Pois ocorreu de eu ter notado a placa e de ter me impressionado com o envelhecimento do mendigo Rodrigo, que vive pelas redondezas e que, por tão longa convivência com o corpo funcional da região da Princesa Isabel,  é praticamente um funcionário do DMAE.  Segundo a Engª Catarina, que tudo viu e tudo sabe, entre a Seção de Veículos e o Depósito, muito antigamente, tinha uma rua que unia a Rua Gastão Rhodes com a Rua São Francisco. As casas desta rua foram desapropriadas pelo DMAE, e a comunidade que constituía esta vila foi removida desta região. Com a demolição das casas, a placa do extinto logradouro público foi resgatada e preservada como parte da história da Divisão de Manutenção.

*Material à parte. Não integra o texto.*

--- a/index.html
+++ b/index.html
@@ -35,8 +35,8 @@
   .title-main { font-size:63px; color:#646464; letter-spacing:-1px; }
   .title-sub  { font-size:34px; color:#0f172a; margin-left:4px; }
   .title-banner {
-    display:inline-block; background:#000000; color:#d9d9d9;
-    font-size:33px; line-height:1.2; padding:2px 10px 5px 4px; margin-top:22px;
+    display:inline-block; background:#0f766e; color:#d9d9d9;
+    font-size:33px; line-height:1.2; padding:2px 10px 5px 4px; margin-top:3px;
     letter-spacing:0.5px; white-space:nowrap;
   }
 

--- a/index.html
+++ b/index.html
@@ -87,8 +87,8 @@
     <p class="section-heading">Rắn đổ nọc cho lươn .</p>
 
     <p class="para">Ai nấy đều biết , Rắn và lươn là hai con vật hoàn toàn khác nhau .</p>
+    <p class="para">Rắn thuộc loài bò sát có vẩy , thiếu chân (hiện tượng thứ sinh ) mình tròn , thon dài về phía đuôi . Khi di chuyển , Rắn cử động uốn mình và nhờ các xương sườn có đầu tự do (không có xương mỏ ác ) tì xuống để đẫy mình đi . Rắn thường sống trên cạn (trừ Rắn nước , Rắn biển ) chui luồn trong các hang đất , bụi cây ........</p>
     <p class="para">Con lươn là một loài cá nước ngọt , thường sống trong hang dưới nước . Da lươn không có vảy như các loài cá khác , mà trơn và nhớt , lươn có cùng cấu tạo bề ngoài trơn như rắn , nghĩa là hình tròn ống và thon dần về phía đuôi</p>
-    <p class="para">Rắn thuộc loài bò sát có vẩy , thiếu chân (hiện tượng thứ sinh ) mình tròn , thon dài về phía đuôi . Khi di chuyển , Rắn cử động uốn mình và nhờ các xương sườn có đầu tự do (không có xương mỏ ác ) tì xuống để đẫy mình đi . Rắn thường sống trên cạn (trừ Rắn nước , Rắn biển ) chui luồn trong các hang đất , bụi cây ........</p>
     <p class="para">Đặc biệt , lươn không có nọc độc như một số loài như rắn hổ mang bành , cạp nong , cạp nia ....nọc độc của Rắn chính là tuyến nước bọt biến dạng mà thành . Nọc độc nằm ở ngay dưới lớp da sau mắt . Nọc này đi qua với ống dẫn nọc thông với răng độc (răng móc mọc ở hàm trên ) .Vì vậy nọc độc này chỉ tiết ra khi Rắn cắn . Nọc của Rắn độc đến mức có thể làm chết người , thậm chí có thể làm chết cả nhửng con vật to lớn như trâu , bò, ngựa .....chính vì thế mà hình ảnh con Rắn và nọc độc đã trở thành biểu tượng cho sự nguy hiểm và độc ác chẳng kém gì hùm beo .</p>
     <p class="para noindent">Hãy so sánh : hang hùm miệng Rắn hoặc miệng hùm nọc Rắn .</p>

 O mendigo Rodrigo é, pois, como uma alma penada daquela comunidade da extinta rua D. Pedro I, alma que ficou perambulando com suas tralhas no entorno. O velho Rodrigo passou a vida inteira morando na rua, dormindo nas calçadas ao relento, delirando na sua demência geralmente amistosa, como que procurando sua possível família e casa  destruída. Rodrigo é louquinho, mas não rasga dinheiro: -Me dá cinco contos! – costumava me intimar sempre que me via. Mas o envelhecimento do Rodrigo reflete o nosso próprio envelhecer, ele em condições infinitamente mais hostis do que as nossas de estáveis funcionários públicos, vivendo das escassas esmolas que lhe jogamos. Ele é um heroico sobrevivente, como nenhum de nós se imaginaria conseguir viver no reino dos seres famintos como ele viveu.

           Assim, perambulando rotineiramente pela extinta rua, eu que entrei no Dmae com pinta de hippie e me tornei um barnabé, e o Rodrigo, um portador de deficiência mental tornado mendigo, envelhecemos como vidas paralelas no mesmo tempo e espaço, até que as paralelas se toquem no infinito de cada um, e todos voltem a se irmanar no pó de onde viemos, nos misturando inclusive com o primeiro imperador D. Pedro I do Brasil.